■ **Task item**: Please give the number of lines in the entries below that hold "following", with no other words.

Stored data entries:
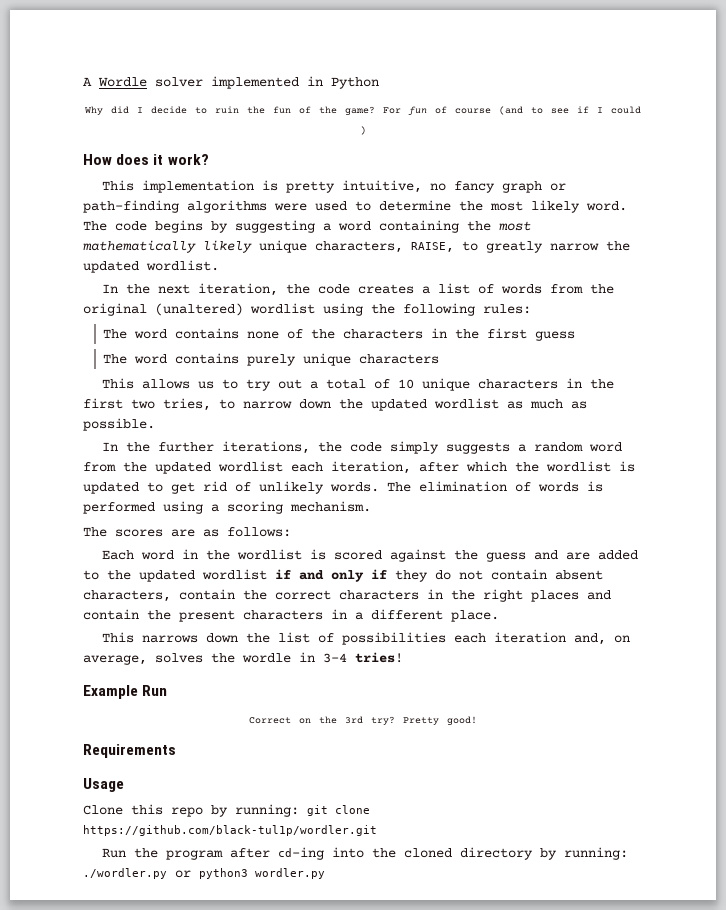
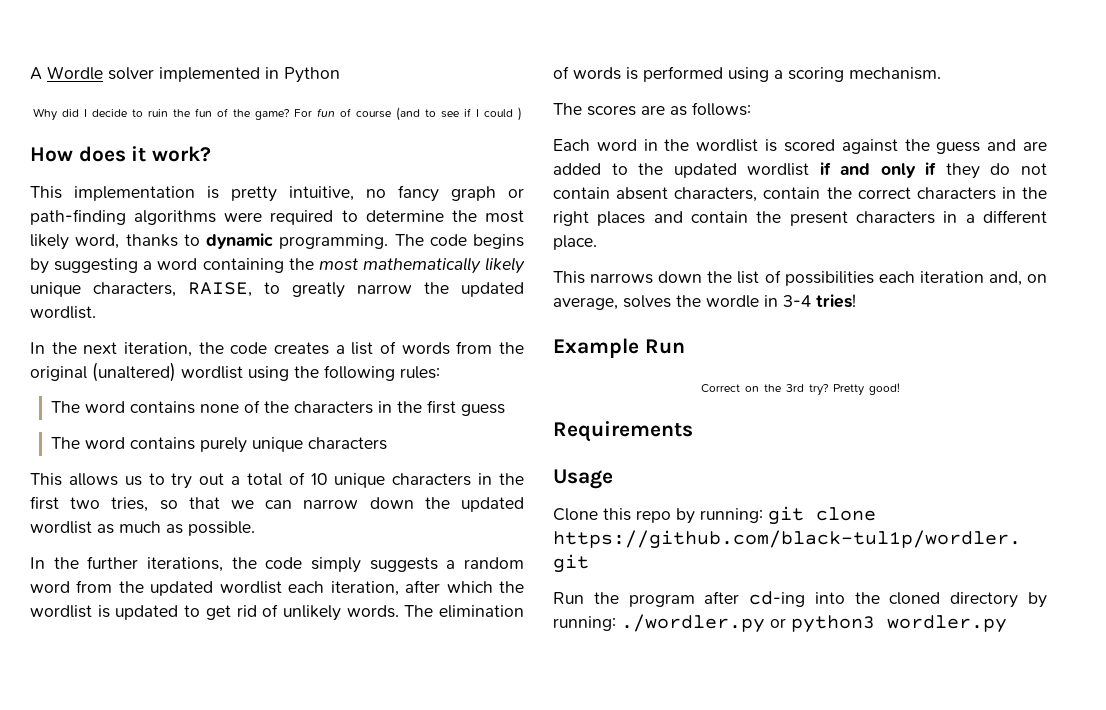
- This implementation is pretty intuitive, no fancy graph or path-finding algorithms were used to determine the most likely word.
+ This implementation is pretty intuitive, no fancy graph or path-finding algorithms were required to determine the most likely word, thanks to dynamic programming.
- This allows us to try out a total of 10 unique characters in the first two tries, to narrow down the updated wordlist as much as possible.
+ This allows us to try out a total of 10 unique characters in the first two tries, so that we can narrow down the updated wordlist as much as possible.

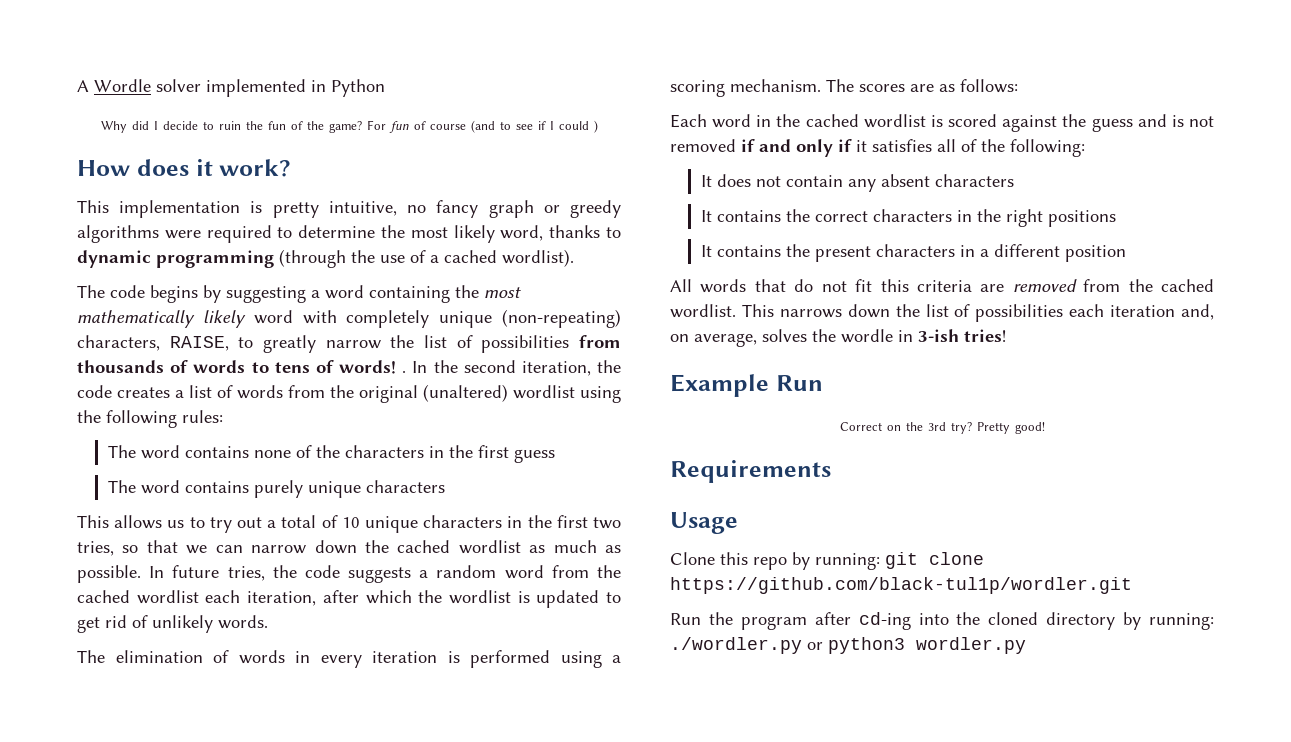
- This implementation is pretty intuitive, no fancy graph or path-finding algorithms were required to determine the most likely word, thanks to dynamic programming. The code begins by suggesting a word containing the most mathematically likely unique characters, RAISE, to greatly narrow the updated wordlist.
- In the next iteration, the code creates a list of words from the original (unaltered) wordlist using the following rules:
+ This implementation is pretty intuitive, no fancy graph or greedy algorithms were required to determine the most likely word, thanks to dynamic programming (through the use of a cached wordlist).
+ The code begins by suggesting a word containing the most mathematically likely word with completely unique (non-repeating) characters, RAISE, to greatly narrow the list of possibilities from thousands of words to tens of words! . In the second iteration, the code creates a list of words from the original (unaltered) wordlist using the following rules:
- This allows us to try out a total of 10 unique characters in the first two tries, so that we can narrow down the updated wordlist as much as possible.
- In the further iterations, the code simply suggests a random word from the updated wordlist each iteration, after which the wordlist is updated to get rid of unlikely words. The elimination of words is performed using a scoring mechanism.
- The scores are as follows:
+ This allows us to try out a total of 10 unique characters in the first two tries, so that we can narrow down the cached wordlist as much as possible. In future tries, the code suggests a random word from the cached wordlist each iteration, after which the wordlist is updated to get rid of unlikely words.
+ The elimination of words in every iteration is performed using a scoring mechanism. The scores are as follows:
- Each word in the wordlist is scored against the guess and are added to the updated wordlist if and only if they do not contain absent characters, contain the correct characters in the right places and contain the present characters in a different place.
- This narrows down the list of possibilities each iteration and, on average, solves the wordle in 3-4 tries!
+ Each word in the cached wordlist is scored against the guess and is not removed if and only if it satisfies all of the following:
+ It does not contain any absent characters
+ It contains the correct characters in the right positions
+ It contains the present characters in a different position
+ All words that do not fit this criteria are removed from the cached wordlist. This narrows down the list of possibilities each iteration and, on average, solves the wordle in 3-ish tries!

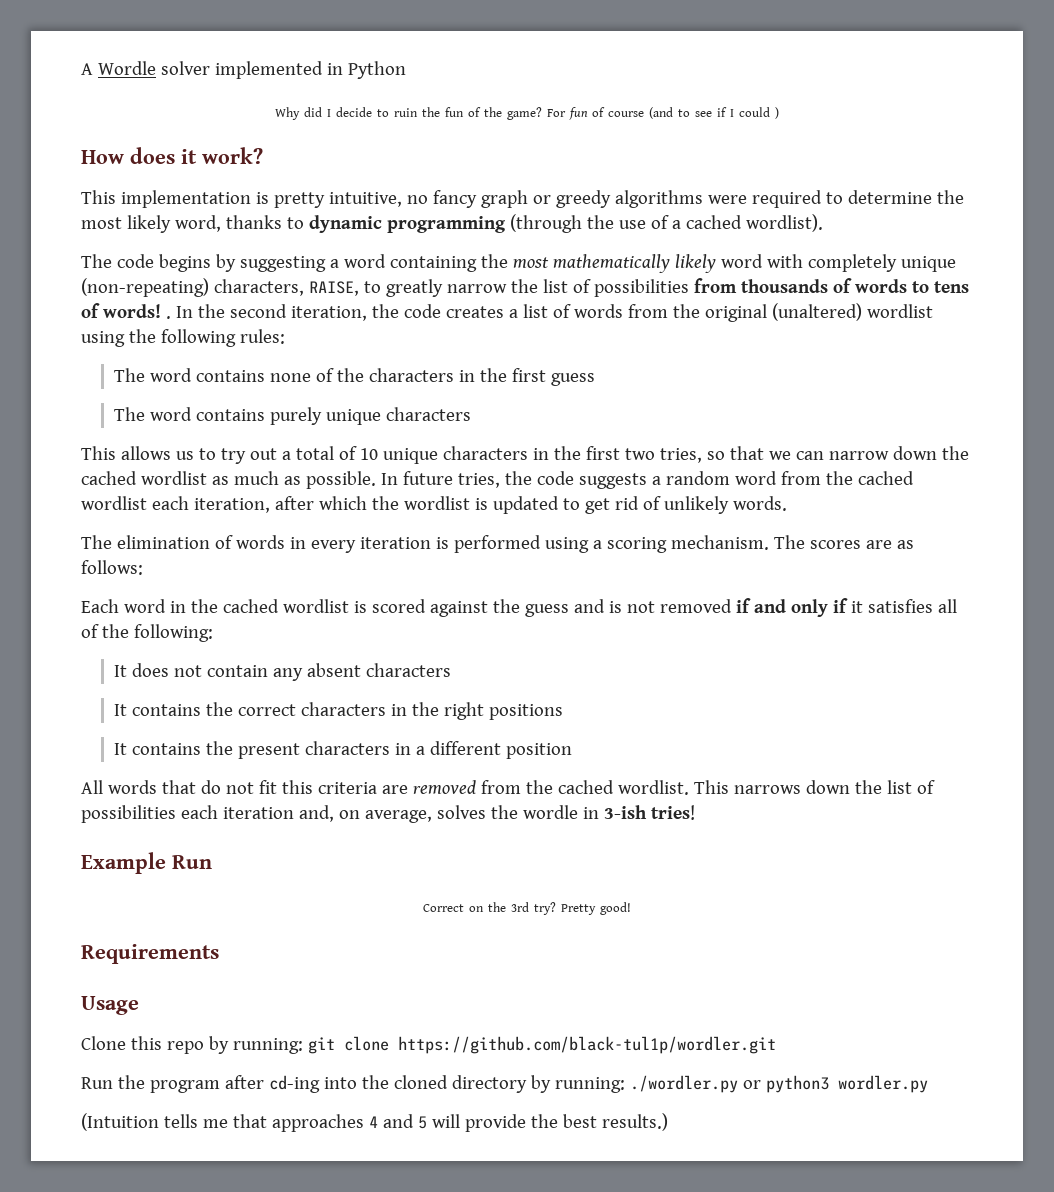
+ (Intuition tells me that approaches 4 and 5 will provide the best results.)

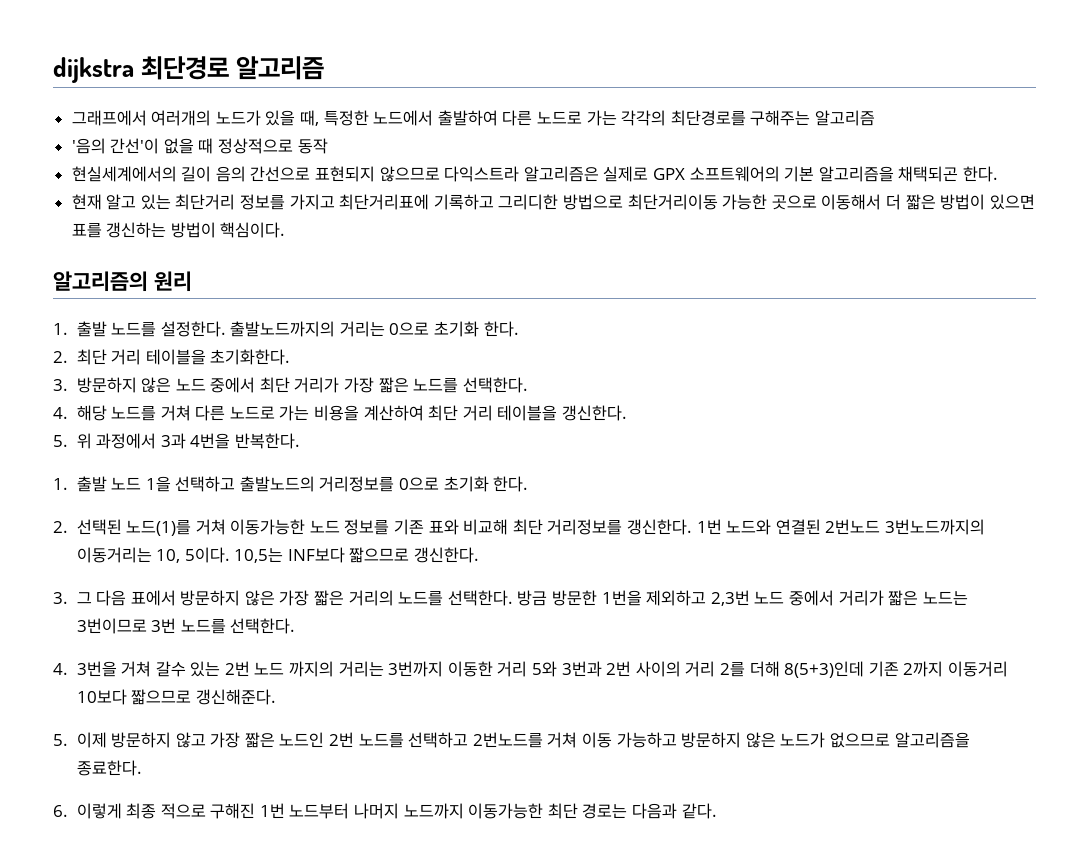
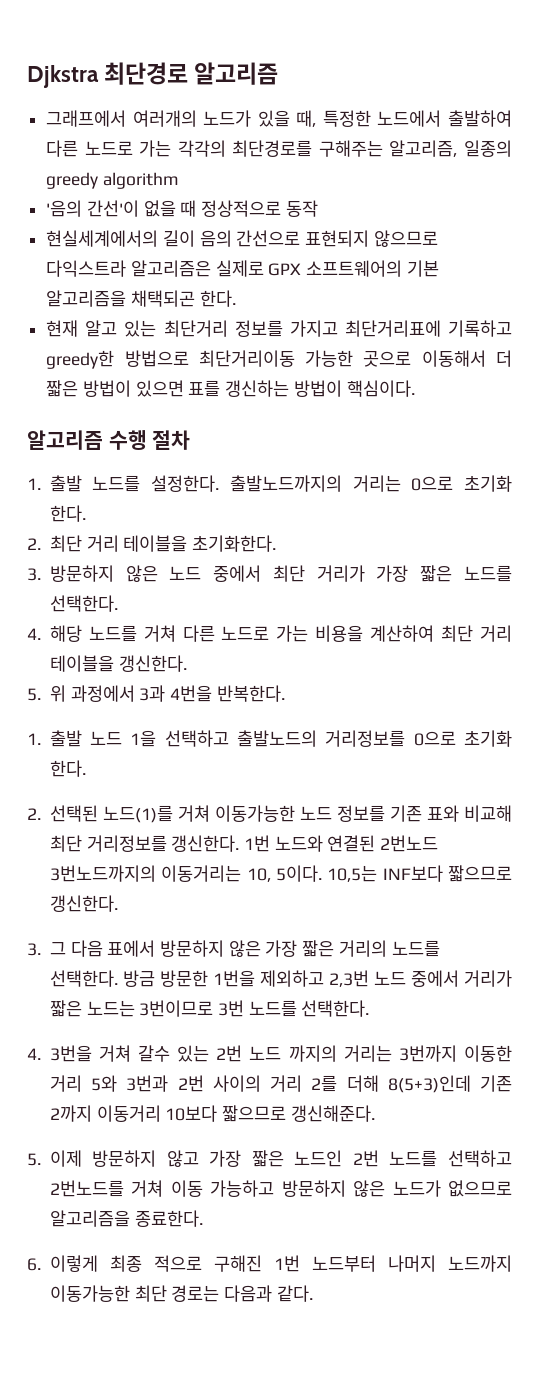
- dijkstra 최단경로 알고리즘
+ Djkstra 최단경로 알고리즘
- 그래프에서 여러개의 노드가 있을 때, 특정한 노드에서 출발하여 다른 노드로 가는 각각의 최단경로를 구해주는 알고리즘
+ 그래프에서 여러개의 노드가 있을 때, 특정한 노드에서 출발하여 다른 노드로 가는 각각의 최단경로를 구해주는 알고리즘, 일종의 greedy algorithm
- 현재 알고 있는 최단거리 정보를 가지고 최단거리표에 기록하고 그리디한 방법으로 최단거리이동 가능한 곳으로 이동해서 더 짧은 방법이 있으면 표를 갱신하는 방법이 핵심이다.
+ 현재 알고 있는 최단거리 정보를 가지고 최단거리표에 기록하고 greedy한 방법으로 최단거리이동 가능한 곳으로 이동해서 더 짧은 방법이 있으면 표를 갱신하는 방법이 핵심이다.
- 알고리즘의 원리
+ 알고리즘 수행 절차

■ **Task answer**: 3